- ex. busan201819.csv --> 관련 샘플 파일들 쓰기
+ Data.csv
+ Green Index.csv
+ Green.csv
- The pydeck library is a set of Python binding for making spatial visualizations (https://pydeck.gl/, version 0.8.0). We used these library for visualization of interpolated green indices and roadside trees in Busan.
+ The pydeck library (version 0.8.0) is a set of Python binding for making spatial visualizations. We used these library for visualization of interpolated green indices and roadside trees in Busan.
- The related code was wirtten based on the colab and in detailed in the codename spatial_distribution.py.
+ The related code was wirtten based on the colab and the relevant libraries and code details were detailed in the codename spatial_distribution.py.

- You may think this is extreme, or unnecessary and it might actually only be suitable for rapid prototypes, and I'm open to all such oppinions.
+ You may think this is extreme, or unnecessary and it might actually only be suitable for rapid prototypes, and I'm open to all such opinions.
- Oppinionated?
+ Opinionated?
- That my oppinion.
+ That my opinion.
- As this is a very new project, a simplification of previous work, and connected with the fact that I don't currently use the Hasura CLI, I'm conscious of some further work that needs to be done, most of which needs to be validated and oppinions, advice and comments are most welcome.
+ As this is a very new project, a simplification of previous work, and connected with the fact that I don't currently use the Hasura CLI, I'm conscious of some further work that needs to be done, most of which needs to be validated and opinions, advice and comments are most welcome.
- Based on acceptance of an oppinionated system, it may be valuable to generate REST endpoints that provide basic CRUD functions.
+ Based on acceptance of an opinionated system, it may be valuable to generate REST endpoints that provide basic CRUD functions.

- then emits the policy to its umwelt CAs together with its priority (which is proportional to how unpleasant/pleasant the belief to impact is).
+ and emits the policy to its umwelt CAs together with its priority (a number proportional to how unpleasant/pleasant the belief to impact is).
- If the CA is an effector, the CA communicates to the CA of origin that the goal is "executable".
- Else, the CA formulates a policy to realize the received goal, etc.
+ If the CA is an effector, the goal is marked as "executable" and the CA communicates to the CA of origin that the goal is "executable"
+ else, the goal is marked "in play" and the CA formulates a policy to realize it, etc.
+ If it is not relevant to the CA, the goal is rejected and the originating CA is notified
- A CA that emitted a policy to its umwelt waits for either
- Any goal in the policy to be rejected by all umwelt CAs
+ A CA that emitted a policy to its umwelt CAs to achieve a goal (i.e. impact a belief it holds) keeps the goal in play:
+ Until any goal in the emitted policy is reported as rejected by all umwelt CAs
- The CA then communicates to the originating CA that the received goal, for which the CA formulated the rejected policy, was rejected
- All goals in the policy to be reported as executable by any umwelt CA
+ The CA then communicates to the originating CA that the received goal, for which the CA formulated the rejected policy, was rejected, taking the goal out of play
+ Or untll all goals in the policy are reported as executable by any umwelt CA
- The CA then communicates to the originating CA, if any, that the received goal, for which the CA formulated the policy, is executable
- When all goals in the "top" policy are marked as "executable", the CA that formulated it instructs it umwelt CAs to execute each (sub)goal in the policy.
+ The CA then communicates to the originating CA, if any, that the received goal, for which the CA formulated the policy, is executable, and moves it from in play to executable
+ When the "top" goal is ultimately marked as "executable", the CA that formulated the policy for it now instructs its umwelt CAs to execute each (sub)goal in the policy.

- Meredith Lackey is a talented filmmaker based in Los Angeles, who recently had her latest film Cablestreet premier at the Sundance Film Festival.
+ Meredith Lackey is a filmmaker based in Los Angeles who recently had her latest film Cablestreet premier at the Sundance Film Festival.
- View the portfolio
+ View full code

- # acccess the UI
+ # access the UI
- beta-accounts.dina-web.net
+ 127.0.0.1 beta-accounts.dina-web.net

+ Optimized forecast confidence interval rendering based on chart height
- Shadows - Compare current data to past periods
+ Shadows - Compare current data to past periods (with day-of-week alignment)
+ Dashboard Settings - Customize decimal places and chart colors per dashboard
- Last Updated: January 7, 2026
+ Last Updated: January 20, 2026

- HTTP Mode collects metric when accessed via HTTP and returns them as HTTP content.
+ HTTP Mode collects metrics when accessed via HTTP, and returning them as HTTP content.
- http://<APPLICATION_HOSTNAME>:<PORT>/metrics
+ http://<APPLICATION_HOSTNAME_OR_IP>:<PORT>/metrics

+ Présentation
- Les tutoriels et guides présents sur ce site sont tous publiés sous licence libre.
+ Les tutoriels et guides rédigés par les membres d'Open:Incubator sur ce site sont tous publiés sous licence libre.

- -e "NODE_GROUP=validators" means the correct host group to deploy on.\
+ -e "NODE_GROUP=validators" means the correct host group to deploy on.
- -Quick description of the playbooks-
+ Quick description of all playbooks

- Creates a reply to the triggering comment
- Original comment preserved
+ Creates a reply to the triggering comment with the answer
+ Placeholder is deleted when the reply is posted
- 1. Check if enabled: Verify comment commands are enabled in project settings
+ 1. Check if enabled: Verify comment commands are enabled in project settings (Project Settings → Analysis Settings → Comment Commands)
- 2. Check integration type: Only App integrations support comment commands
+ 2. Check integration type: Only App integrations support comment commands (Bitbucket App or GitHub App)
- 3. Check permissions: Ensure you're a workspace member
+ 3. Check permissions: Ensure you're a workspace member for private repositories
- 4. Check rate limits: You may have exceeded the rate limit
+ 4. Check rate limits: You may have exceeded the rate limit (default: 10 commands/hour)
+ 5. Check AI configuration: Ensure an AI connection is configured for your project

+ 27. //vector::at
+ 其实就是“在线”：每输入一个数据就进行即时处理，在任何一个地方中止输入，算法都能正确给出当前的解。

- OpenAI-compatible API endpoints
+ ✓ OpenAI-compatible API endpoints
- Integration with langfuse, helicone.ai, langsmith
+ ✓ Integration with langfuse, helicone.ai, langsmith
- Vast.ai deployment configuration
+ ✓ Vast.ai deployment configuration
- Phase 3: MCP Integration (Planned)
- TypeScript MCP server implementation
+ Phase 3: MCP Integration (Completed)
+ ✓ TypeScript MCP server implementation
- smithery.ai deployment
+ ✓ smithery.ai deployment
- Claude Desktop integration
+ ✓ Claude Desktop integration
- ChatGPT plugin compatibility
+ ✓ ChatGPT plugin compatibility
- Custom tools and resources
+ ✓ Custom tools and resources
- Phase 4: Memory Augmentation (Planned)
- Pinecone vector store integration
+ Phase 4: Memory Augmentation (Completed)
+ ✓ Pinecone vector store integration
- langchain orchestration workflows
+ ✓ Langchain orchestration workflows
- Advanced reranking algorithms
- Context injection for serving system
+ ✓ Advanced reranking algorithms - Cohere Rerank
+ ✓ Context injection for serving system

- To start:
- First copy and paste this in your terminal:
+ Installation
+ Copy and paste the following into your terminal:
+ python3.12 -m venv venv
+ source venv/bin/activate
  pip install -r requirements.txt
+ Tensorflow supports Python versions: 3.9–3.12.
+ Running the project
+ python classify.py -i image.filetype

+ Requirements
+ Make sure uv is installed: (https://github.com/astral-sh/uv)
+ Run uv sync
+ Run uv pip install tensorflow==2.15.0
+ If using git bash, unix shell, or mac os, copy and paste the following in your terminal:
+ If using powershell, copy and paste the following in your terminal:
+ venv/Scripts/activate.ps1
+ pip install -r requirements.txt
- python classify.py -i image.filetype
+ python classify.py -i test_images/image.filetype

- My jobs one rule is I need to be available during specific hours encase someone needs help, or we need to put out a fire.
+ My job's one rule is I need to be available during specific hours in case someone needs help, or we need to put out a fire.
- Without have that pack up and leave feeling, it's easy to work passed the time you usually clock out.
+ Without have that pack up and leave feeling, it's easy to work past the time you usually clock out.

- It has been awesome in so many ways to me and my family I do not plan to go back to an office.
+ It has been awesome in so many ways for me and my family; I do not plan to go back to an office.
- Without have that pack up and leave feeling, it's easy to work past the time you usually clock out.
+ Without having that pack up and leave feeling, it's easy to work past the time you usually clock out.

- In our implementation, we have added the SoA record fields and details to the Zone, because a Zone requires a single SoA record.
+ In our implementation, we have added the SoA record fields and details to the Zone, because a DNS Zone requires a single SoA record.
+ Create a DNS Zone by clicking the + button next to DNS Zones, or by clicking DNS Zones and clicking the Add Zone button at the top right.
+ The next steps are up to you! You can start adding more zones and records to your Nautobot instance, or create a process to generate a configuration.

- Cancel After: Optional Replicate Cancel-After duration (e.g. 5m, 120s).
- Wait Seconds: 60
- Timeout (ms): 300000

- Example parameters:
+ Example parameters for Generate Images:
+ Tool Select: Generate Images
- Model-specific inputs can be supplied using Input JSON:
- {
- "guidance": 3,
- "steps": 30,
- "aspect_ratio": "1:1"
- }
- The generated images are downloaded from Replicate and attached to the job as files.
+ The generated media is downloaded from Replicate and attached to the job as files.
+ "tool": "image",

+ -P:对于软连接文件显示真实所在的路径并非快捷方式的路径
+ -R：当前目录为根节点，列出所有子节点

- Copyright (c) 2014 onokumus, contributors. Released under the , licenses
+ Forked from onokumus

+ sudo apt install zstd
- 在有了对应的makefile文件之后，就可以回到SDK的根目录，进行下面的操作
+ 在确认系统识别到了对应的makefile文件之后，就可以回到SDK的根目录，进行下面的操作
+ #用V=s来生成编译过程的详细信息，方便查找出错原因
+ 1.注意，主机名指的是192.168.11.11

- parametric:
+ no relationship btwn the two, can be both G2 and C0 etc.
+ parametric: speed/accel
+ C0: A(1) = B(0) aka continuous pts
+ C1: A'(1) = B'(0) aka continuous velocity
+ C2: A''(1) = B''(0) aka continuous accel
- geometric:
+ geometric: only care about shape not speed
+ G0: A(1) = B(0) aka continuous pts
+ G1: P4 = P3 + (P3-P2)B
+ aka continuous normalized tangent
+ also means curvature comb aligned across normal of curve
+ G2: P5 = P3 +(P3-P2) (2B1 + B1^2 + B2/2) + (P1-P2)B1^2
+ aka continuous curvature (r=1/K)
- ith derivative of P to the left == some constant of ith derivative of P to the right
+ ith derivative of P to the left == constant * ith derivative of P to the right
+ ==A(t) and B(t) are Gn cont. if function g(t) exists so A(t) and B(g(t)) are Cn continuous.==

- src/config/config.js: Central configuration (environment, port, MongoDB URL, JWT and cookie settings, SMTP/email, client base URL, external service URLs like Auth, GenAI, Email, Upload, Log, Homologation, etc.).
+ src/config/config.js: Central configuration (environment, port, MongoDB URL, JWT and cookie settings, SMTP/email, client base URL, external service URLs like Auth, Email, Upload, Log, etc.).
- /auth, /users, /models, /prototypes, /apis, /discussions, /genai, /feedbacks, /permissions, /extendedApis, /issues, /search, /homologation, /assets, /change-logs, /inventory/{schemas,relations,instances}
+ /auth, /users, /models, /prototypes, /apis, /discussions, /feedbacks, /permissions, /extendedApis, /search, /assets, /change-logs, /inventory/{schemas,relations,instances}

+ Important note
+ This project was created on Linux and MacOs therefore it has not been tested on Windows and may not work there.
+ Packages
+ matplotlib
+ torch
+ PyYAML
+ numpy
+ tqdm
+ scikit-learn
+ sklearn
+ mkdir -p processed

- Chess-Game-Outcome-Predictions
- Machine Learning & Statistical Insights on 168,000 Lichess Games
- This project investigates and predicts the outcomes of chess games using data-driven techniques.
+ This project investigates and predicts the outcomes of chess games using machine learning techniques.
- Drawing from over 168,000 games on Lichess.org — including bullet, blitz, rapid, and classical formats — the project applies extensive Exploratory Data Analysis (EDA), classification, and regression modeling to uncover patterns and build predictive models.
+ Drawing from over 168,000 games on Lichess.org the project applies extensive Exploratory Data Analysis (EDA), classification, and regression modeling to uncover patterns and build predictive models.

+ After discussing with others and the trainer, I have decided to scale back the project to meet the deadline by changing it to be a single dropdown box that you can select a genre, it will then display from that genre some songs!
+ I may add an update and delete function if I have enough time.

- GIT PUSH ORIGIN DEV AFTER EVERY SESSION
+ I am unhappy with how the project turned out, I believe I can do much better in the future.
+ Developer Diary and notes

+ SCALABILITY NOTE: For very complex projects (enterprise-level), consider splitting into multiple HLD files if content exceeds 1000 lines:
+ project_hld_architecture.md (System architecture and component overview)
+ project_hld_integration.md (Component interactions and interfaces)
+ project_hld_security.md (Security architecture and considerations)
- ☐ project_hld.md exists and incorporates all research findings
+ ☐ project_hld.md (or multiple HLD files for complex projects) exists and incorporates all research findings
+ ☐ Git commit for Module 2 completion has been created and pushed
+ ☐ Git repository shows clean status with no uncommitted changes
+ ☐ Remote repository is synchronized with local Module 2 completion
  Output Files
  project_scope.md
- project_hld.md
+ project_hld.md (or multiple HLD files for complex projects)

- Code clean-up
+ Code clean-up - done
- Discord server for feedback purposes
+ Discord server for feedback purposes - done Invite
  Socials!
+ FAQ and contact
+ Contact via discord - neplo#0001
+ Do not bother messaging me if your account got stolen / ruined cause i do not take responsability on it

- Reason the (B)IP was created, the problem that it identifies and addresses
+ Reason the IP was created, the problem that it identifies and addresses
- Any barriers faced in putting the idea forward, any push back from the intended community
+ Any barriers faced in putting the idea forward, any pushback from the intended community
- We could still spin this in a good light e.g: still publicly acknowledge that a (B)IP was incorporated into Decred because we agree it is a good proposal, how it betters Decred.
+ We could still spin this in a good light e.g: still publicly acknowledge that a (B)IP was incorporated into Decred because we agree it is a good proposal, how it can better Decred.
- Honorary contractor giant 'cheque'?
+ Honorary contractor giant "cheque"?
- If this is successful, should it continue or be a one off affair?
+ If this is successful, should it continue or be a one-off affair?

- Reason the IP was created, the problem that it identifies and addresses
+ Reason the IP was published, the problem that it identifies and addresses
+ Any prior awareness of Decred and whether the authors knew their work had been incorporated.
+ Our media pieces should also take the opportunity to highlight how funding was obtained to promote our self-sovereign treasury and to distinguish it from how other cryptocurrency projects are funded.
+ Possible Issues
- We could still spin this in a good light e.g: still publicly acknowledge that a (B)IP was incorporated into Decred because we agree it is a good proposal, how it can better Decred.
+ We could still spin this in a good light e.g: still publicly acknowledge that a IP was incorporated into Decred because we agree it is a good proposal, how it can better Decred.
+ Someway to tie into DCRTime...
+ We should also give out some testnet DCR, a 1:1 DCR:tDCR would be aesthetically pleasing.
------------
TASK TO COMPLETE:
Scan the lines above for "- You may think" and for "of an opinionated". Repeat exactly the line holding each of them and every line in between.

ANSWER BOX:
- You may think this is extreme, or unnecessary and it might actually only be suitable for rapid prototypes, and I'm open to all such oppinions.
+ You may think this is extreme, or unnecessary and it might actually only be suitable for rapid prototypes, and I'm open to all such opinions.
- Oppinionated?
+ Opinionated?
- That my oppinion.
+ That my opinion.
- As this is a very new project, a simplification of previous work, and connected with the fact that I don't currently use the Hasura CLI, I'm conscious of some further work that needs to be done, most of which needs to be validated and oppinions, advice and comments are most welcome.
+ As this is a very new project, a simplification of previous work, and connected with the fact that I don't currently use the Hasura CLI, I'm conscious of some further work that needs to be done, most of which needs to be validated and opinions, advice and comments are most welcome.
- Based on acceptance of an oppinionated system, it may be valuable to generate REST endpoints that provide basic CRUD functions.
+ Based on acceptance of an opinionated system, it may be valuable to generate REST endpoints that provide basic CRUD functions.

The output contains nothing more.